Return the data below unaltered, but strip out the pictures.

Supplied entries:
+++
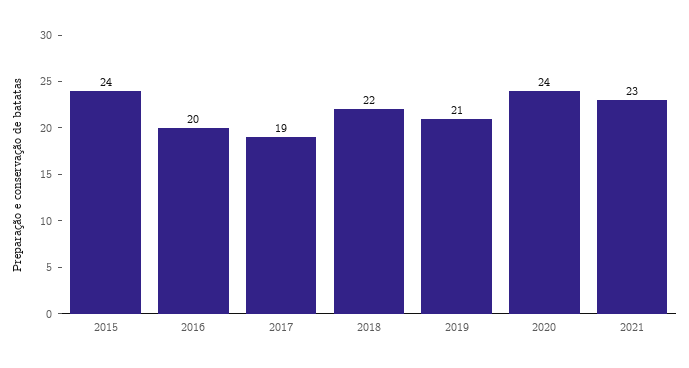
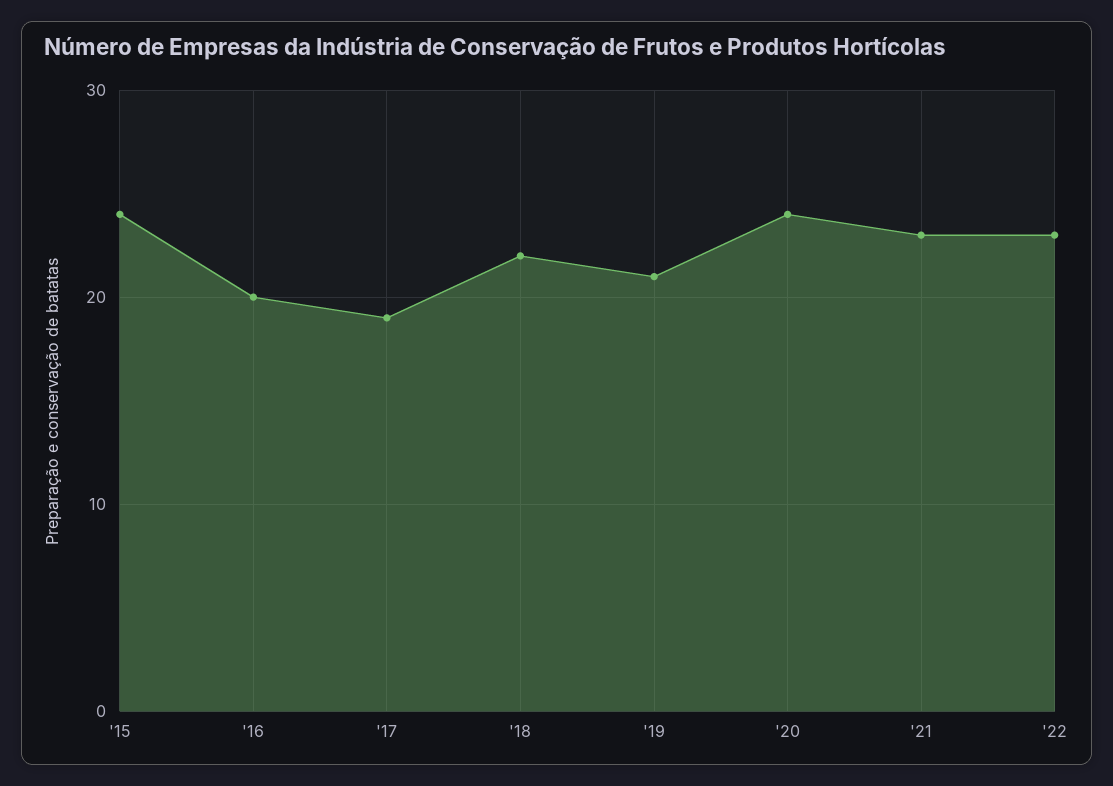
'22: none -> 23

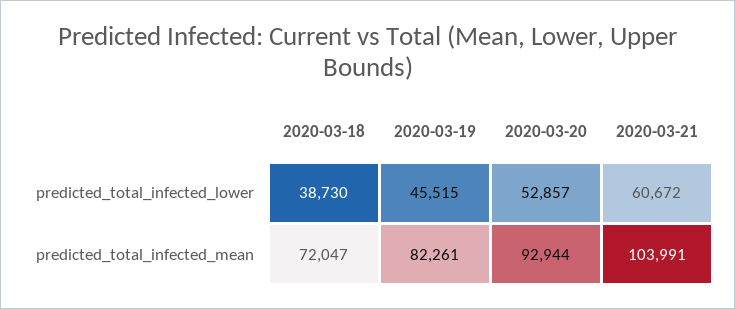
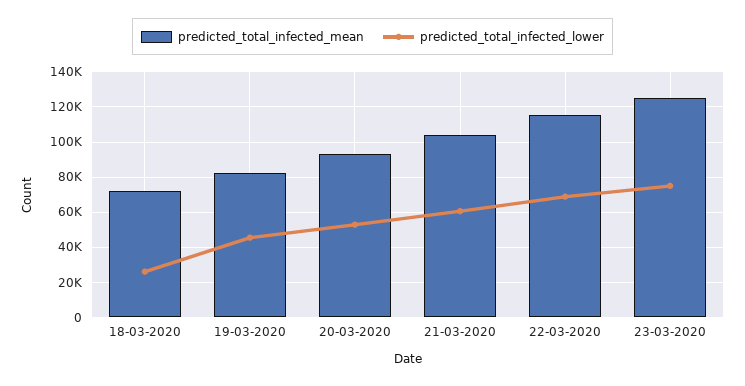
predicted_total_infected_lower, 2020-03-18: 38730 -> 25000
predicted_total_infected_mean, 22-03-2020: none -> 115000
predicted_total_infected_lower, 22-03-2020: none -> 70000
predicted_total_infected_mean, 23-03-2020: none -> 125000
predicted_total_infected_lower, 23-03-2020: none -> 75000

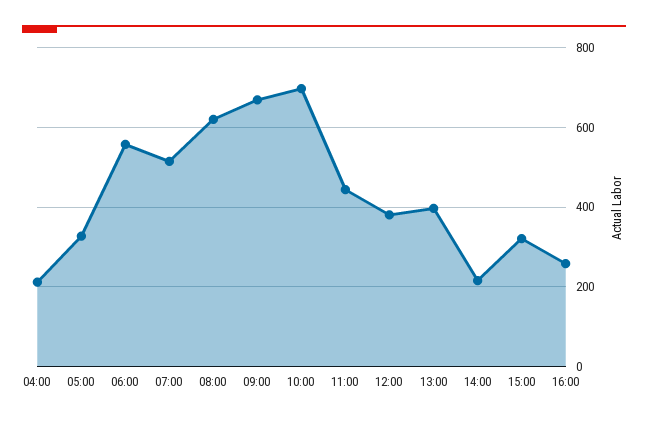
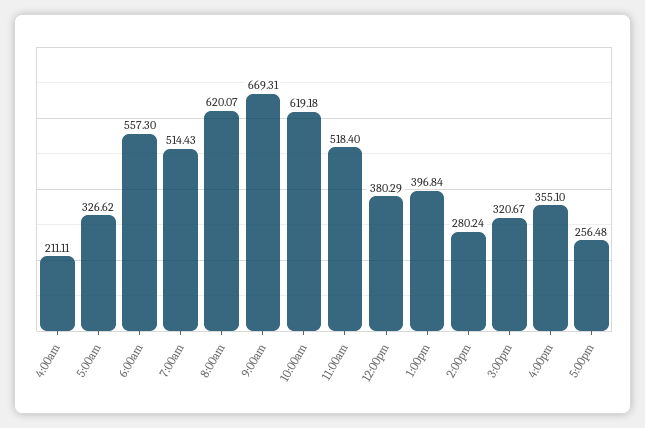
10:00: 700 -> 619.18
11:00: 440 -> 518.4
14:00: 220 -> 280.24
16:00: 260 -> 355.1
5:00pm: none -> 256.48

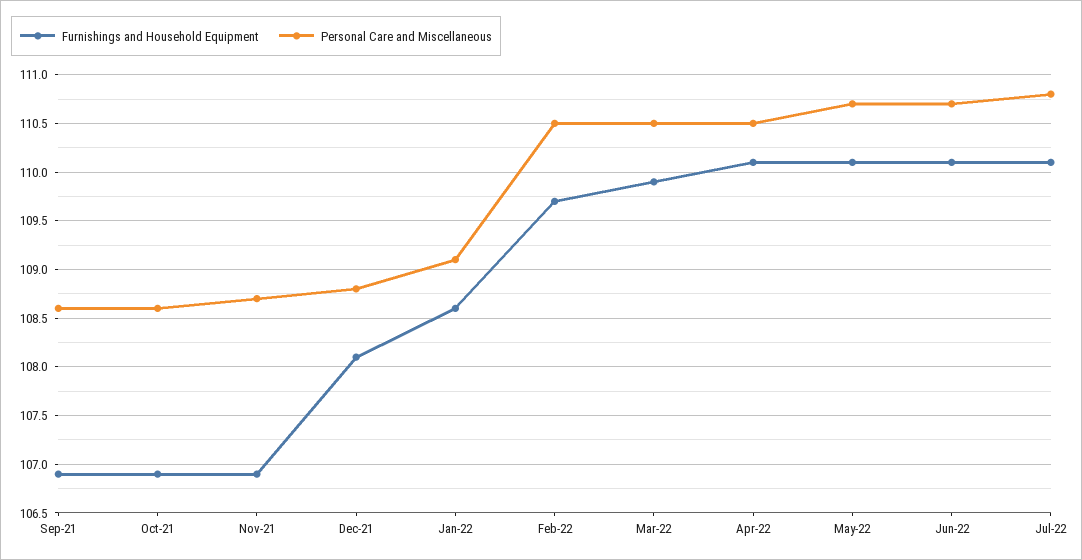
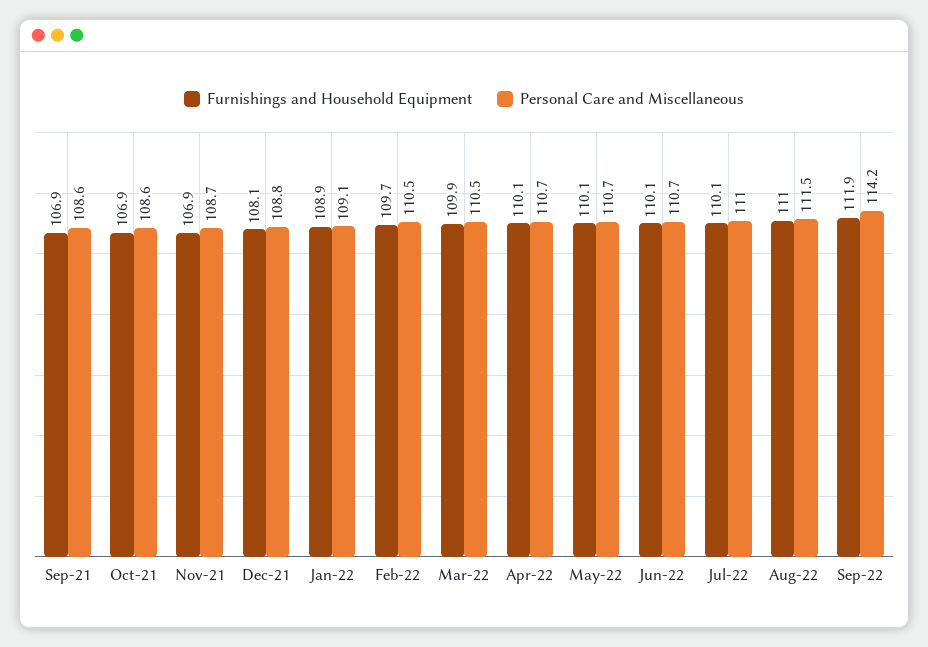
Furnishings and Household Equipment, Jan-22: 108.6 -> 108.9
Personal Care and Miscellaneous, Apr-22: 110.5 -> 110.7
Personal Care and Miscellaneous, Jul-22: 110.8 -> 111
Furnishings and Household Equipment, Aug-22: none -> 111
Personal Care and Miscellaneous, Aug-22: none -> 111.5
Furnishings and Household Equipment, Sep-22: none -> 111.9
Personal Care and Miscellaneous, Sep-22: none -> 114.2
+++
Exercise answer:
'22: none -> 23

predicted_total_infected_lower, 2020-03-18: 38730 -> 25000
predicted_total_infected_mean, 22-03-2020: none -> 115000
predicted_total_infected_lower, 22-03-2020: none -> 70000
predicted_total_infected_mean, 23-03-2020: none -> 125000
predicted_total_infected_lower, 23-03-2020: none -> 75000

10:00: 700 -> 619.18
11:00: 440 -> 518.4
14:00: 220 -> 280.24
16:00: 260 -> 355.1
5:00pm: none -> 256.48

Furnishings and Household Equipment, Jan-22: 108.6 -> 108.9
Personal Care and Miscellaneous, Apr-22: 110.5 -> 110.7
Personal Care and Miscellaneous, Jul-22: 110.8 -> 111
Furnishings and Household Equipment, Aug-22: none -> 111
Personal Care and Miscellaneous, Aug-22: none -> 111.5
Furnishings and Household Equipment, Sep-22: none -> 111.9
Personal Care and Miscellaneous, Sep-22: none -> 114.2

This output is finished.